DEFAULT_RANDOM_SEED = 2021

def seedBasic(seed=DEFAULT_RANDOM_SEED):
    random.seed(seed)
    os.environ['PYTHONHASHSEED'] = str(seed)
    np.random.seed(seed)

# tensorflow random seed
import tensorflow as tf

def seedTF(seed=DEFAULT_RANDOM_SEED):
    tf.random.set_seed(seed)

# torch random seed

def seedTorch(seed=DEFAULT_RANDOM_SEED):
    torch.manual_seed(seed)
    torch.cuda.manual_seed(seed)
    torch.backends.cudnn.deterministic = True
    torch.backends.cudnn.benchmark = False

# basic + tensorflow + torch
def seedEverything(seed=DEFAULT_RANDOM_SEED):
    seedBasic(seed)
    seedTF(seed)
    seedTorch(seed)

seedEverything(1004)

In [None]:
device = torch.device("cuda" if torch.cuda.is_available() else "cpu")

In [None]:
from torchaudio.datasets import SPEECHCOMMANDS
import os

import pickle
# with open('/content/blind_test.pkl', 'rb') as f:
#   blind = pickle.load(f)
# blind_set = [test_set[i] for i in blind]
# test_set = blind_set

class SubsetSC(SPEECHCOMMANDS):
    def __init__(self, subset: str = None):
        super().__init__("./", download=True)
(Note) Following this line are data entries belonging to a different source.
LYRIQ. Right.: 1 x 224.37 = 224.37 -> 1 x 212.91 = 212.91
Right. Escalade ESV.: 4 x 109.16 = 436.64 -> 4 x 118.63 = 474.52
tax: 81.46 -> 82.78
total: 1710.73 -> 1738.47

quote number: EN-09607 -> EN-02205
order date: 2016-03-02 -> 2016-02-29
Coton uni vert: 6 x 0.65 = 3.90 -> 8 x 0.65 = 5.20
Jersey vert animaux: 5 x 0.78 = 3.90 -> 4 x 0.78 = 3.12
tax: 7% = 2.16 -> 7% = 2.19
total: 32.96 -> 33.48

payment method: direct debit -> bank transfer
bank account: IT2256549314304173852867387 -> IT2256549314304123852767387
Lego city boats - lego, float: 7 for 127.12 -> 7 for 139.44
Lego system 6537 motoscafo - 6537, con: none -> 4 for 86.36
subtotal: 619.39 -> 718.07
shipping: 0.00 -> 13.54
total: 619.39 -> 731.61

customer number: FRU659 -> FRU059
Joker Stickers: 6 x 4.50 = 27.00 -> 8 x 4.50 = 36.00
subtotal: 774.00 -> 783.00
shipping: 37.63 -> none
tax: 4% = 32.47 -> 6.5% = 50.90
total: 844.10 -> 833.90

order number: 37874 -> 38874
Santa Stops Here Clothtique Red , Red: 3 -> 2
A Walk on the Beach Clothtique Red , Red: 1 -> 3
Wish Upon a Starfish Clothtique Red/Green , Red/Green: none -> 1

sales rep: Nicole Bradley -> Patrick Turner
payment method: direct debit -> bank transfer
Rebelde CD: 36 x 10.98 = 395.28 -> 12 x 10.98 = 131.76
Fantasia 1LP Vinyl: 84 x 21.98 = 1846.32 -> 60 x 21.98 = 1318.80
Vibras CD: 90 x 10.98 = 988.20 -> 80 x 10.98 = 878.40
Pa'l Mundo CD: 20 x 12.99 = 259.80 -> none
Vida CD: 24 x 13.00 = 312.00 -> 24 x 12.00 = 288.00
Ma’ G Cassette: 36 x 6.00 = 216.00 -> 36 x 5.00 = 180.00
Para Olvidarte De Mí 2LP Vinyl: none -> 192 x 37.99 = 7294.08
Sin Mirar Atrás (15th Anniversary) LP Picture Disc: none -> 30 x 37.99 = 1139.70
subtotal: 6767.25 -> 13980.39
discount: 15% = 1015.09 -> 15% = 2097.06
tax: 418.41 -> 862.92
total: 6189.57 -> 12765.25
        def load_list(filename):
            filepath = os.path.join(self._path, filename)
            with open(filepath) as fileobj:
                return sorted([os.path.normpath(os.path.join(self._path, line.strip())) for line in fileobj])

        if subset == "testing":
            self._walker = load_list("testing_list.txt")
            # test_list = [int(line) for line in urlopen('https://www.cse.iitb.ac.in/~pjyothi/cs753/test_list.txt')]
            with open('/content/blind_test.pkl', 'rb') as f:
              blind = pickle.load(f)
            self._walker = ['./' + self._walker[i] for i in blind]
        elif subset == "training":
            excludes = load_list("validation_list.txt") + load_list("testing_list.txt")
            excludes = set(excludes)
            self._walker = [w for w in self._walker if w[2:] not in excludes]
            train_list = [int(line) for line in urlopen('https://www.cse.iitb.ac.in/~pjyothi/cs753/train_list.txt')]
            self._walker = [self._walker[i] for i in train_list]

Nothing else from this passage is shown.